On 22/04/2013 21:44, Bert Verhees wrote:
> On 04/22/2013 02:12 PM, Thomas Beale wrote:
>> On 22/04/2013 10:01, Bert Verhees wrote:
>
> But I understand your point, we can discuss that without bashing XML:
> You are saying that people may want to use another storage than 
> XML-databases, and than they can't use XQuery.
> You are right, but can they use AQL?
>
> There is only an incomplete definition of AQL in a Wiki, that had no 
> substantial changes since long time, thus hardly any progress.
> There is no guarantee that the Wiki is stable.

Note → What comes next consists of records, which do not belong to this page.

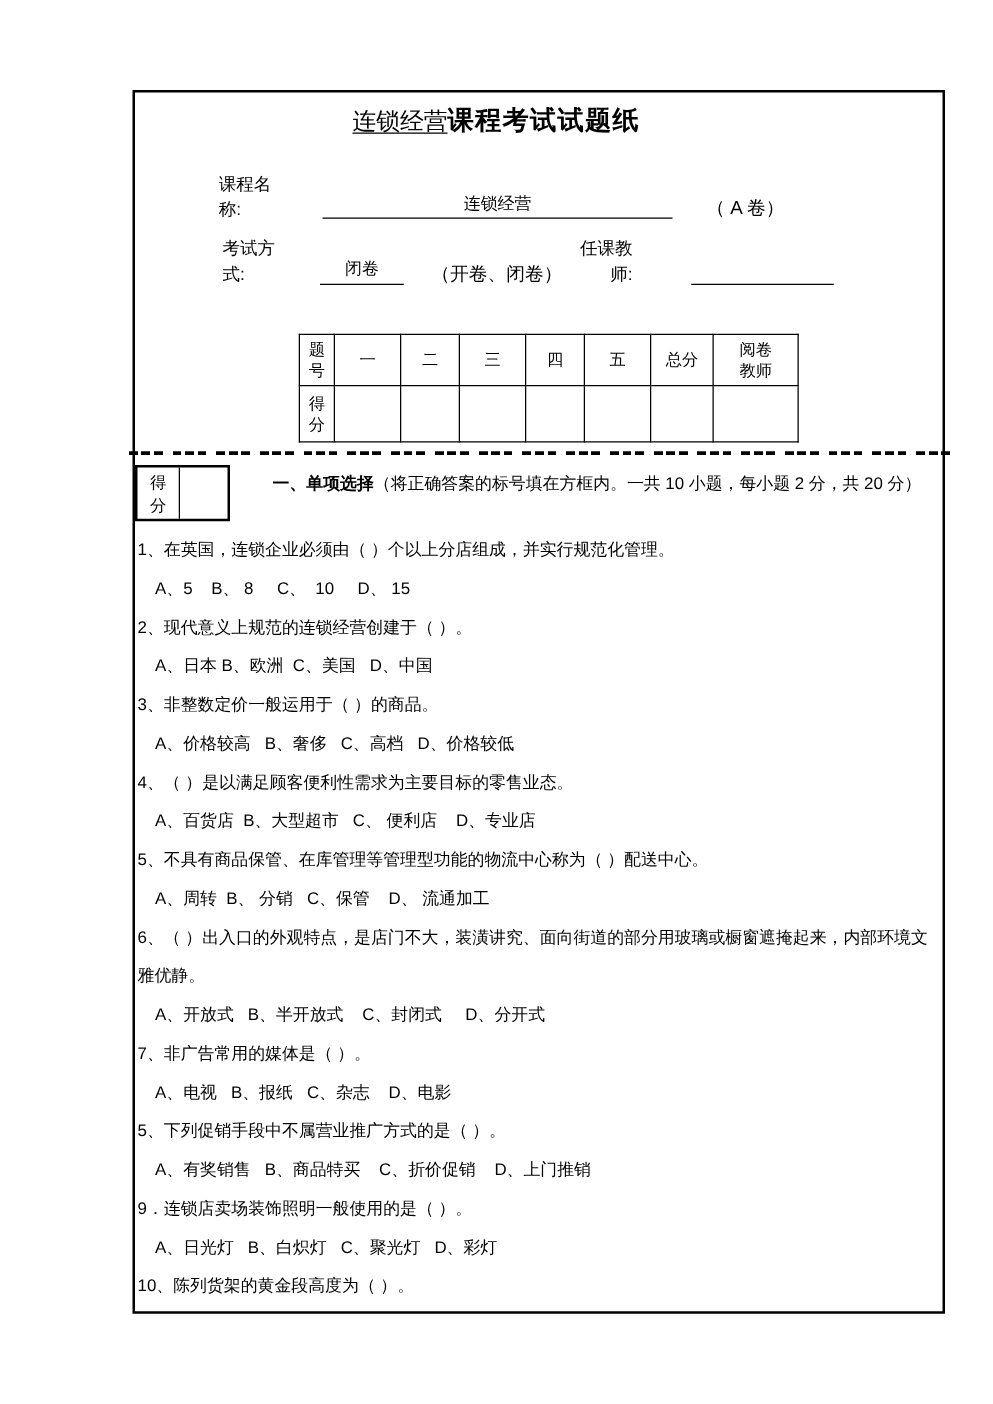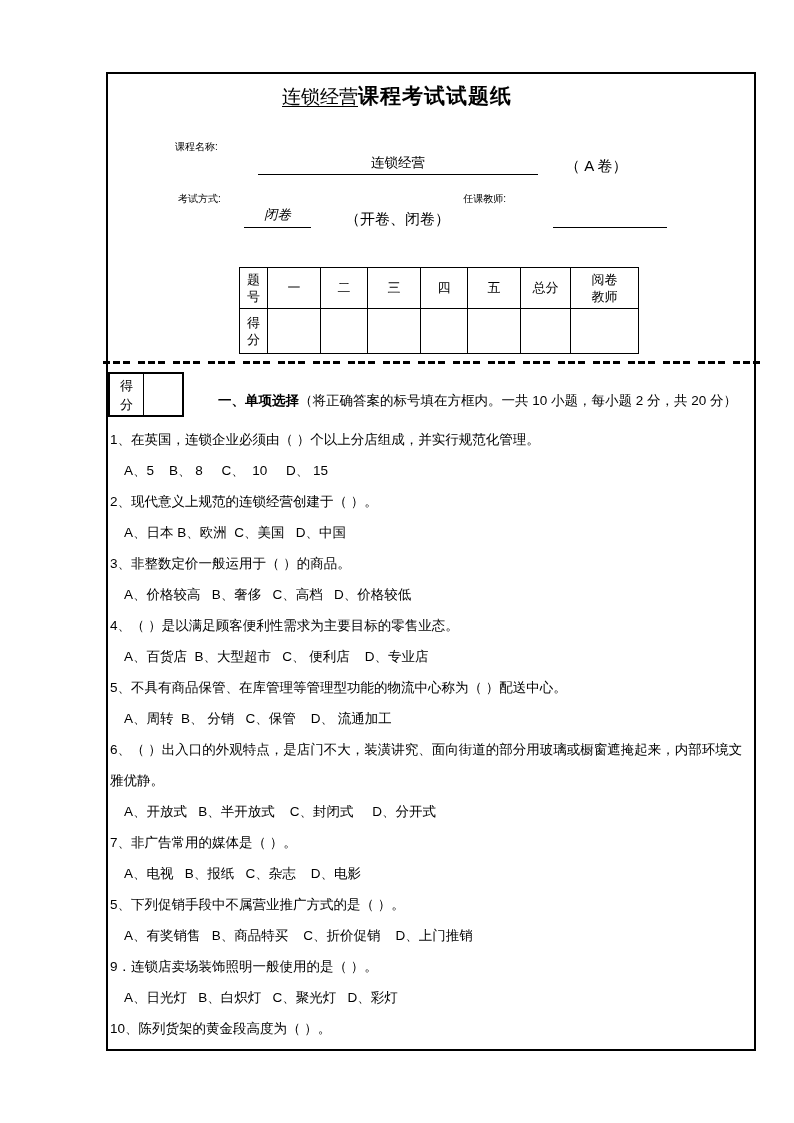--- a/index.html
+++ b/index.html
@@ -16,21 +16,21 @@
     left:106px; top:72px; width:650px; height:979px;
     border:2px solid #000; box-sizing:border-box;
   }
 
   
   .doc-title { left:0; top:82px; width:794px; text-align:center; white-space:pre; }
   .title-underlined { font-size:19px; text-decoration:underline; text-underline-offset:3px; }
   .title-bold { font-size:21px; font-weight:bold; letter-spacing:1px; }
 
   
-  .fld-label { font-size:10px; line-height:20px; word-break:break-all; white-space:normal; }
+  .fld-label { font-size:14px; line-height:20px; word-break:break-all; white-space:normal; }
   .blank {
     border-bottom:1px solid #000; text-align:center;
     font-size:13.5px; box-sizing:border-box;
   }
   .plain-txt { font-size:15px; white-space:pre; }
 
   
   table.score {
     border-collapse:collapse; table-layout:fixed;
     font-size:13px; text-align:center;padding-left:28px;
@@ -56,41 +56,41 @@
     display:flex;
   }
   .score-box .lbl-cell {
     width:34px; border-right:1px solid #000; box-sizing:border-box;
     display:flex; align-items:center; justify-content:center;
   }
   .score-box .lbl-cell div { width:15px; font-size:13px; line-height:19px; word-break:break-all; text-align:center; }
   .score-box .fill-cell { flex:1; }
 
   
-  .section-head { left:218px; top:391px; width:530px; font-size:13.5px; line-height:20px; white-space:pre-wrap; }
+  .section-head { left:218px; top:377px; width:530px; font-size:13.5px; line-height:20px; white-space:pre-wrap; }
   .section-head b { font-weight:bold; }
 
   
   .questions { left:110px; top:424px; width:645px; }
   .questions p { margin:0; font-size:13.5px; line-height:31px; white-space:pre-wrap; }
   .questions p.q-opts { padding-left:14px; }
 </style>
 </head>
 <body>
 
 <div class="abs page-frame"></div>
 
 <div class="abs doc-title"><span class="title-underlined">连锁经营</span><span class="title-bold">课程考试试题纸</span></div>
 
 <div class="abs fld-label" style="left:175px; top:137px; width:46px;">课程名称:</div>
 <div class="abs blank" style="left:258px; top:154px; width:280px; height:21px;">连锁经营</div>
 <div class="abs plain-txt" style="left:565px; top:157px;">（ A 卷）</div>
 
 <div class="abs fld-label" style="left:178px; top:188px; width:46px; line-height:21px;">考试方式:</div>
-<div class="abs blank" style="left:244px; top:206px; width:67px; height:22px;font-style:italic;">闭卷</div>
+<div class="abs blank" style="left:256px; top:206px; width:67px; height:22px;">闭卷</div>
 <div class="abs plain-txt" style="left:345px; top:210px;">（开卷、闭卷）</div>
 <div class="abs fld-label" style="left:460px; top:188px; width:46px; line-height:21px;text-align:right;">任课教师:</div>
 <div class="abs blank" style="left:553px; top:206px; width:114px; height:22px;"></div>
 
 <table class="score abs" style="left:239px; top:267px;">
   <colgroup>
     <col style="width:28px">
       <col style="width:53px">
       <col style="width:47px">
       <col style="width:53px">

well it has been complete enough to be implemented and used in 
production systems for some years now. You are right, there are some 
unfinished bits, but they are not key elements - they don't prevent 
large scale systems using AQL.

>
> I think you know what kind of effort and the risk is to write a new 
> query-engine on a new language-concept for any database-concept of choice.
>
> Seref said it to Randolph a few days ago, there isn't hardly any work 
> done by third parties, only two implementations of AQL, and in the 
> same sentence he calls AQL the almost most important part of the 
> OpenEHR eco-system.
> Quote of Seref in this context:
>
>> In my humble opinion, AQL is the most neglected, yet, probably one of 
>> the most important components of an openEHR implementation. It is not 
>> part of the implementation, but it has been implemented by at least 
>> two vendors that I know of, with a third having something quite 
>> similar to it.
> One could, reading this, starting to doubt if OpenEHR can exist 
> without a query language,
> I think Seref is right. It cannot. And then there is no stable 
> specification?

well, again, the specification actually has been stable for a long time. 
It has not been made official like the other specifications (that should 
happen this year), and it probably should have been earlier, but I guess 
this way we have a lot of industry knowledge about it now, so we know it 
works.

>
> Also consider this.
> How can two companies have implemented AQL if there is no stable 
> definition?
> How much money do they put at stake with uncertain result?
> These are rhetorical questions.

it hasn't been a problem for the implementing companies.

>
> It brings me to the conclusion that for third parties, there is only 
> one way to go, and that is XML, and XQuery, there is no other way to 
> get an OpenEHR system ready at this time and the coming few years.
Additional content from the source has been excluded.